Chemical companies refine vanillin from a molecule called lignin, which they produce from the waste left over from the cellulose (paper) industry. Tasty, right?

Manufacturing teams treat the concentrated waste material, called “mother liquor,” with various alkaline substances (usually lye), and heat it under pressure. The teams then separate out the vanillin through various extraction and distillation processes. Especially cool, the technical methods for manufacturing vanillin have become so precise over the course of the last century that it is nearly impossible, through lab analysis or otherwise, to determine whether the source is natural or synthetic.
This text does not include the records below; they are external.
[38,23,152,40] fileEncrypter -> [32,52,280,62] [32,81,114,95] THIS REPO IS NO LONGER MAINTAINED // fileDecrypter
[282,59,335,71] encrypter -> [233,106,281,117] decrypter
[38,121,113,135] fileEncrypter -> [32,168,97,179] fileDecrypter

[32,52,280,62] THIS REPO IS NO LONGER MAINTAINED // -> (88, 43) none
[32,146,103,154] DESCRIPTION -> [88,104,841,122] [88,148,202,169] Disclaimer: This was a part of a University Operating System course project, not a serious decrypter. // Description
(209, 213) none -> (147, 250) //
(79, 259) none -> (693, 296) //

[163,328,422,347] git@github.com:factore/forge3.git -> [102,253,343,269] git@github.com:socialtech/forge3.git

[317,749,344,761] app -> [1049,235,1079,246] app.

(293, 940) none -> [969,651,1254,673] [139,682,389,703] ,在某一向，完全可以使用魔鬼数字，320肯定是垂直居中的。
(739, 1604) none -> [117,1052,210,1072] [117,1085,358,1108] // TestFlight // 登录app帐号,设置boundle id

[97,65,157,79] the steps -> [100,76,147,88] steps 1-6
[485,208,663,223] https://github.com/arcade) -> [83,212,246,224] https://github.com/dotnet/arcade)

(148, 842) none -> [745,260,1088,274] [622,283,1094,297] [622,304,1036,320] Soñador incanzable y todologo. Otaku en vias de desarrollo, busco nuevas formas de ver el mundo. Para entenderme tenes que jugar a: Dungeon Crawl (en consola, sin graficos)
It’s really that pure.

IS IT THE SAME AS VANILLA ABSOLUTE/ESSENTIAL OIL?

Not even close. Commercial vanillin, as discussed above, is made in a laboratory, but otherwise nature-identical. In contrast, low-boiling solvents like hexylene are used to make vanilla absolute, vanillin’s inedible-and-prohibitively-expensive natural cousin. Distillers soak vanilla beans in hexylene, which they later boil off, leaving behind "concrete" (CON-kreht). They then wash the concrete with alcohol and centrifuge it to separate out the resins and other solids. Those solids are what makes natural vanilla smell dark and rich and wonderful. Thankfully, there's no hexylene left over at the end, though.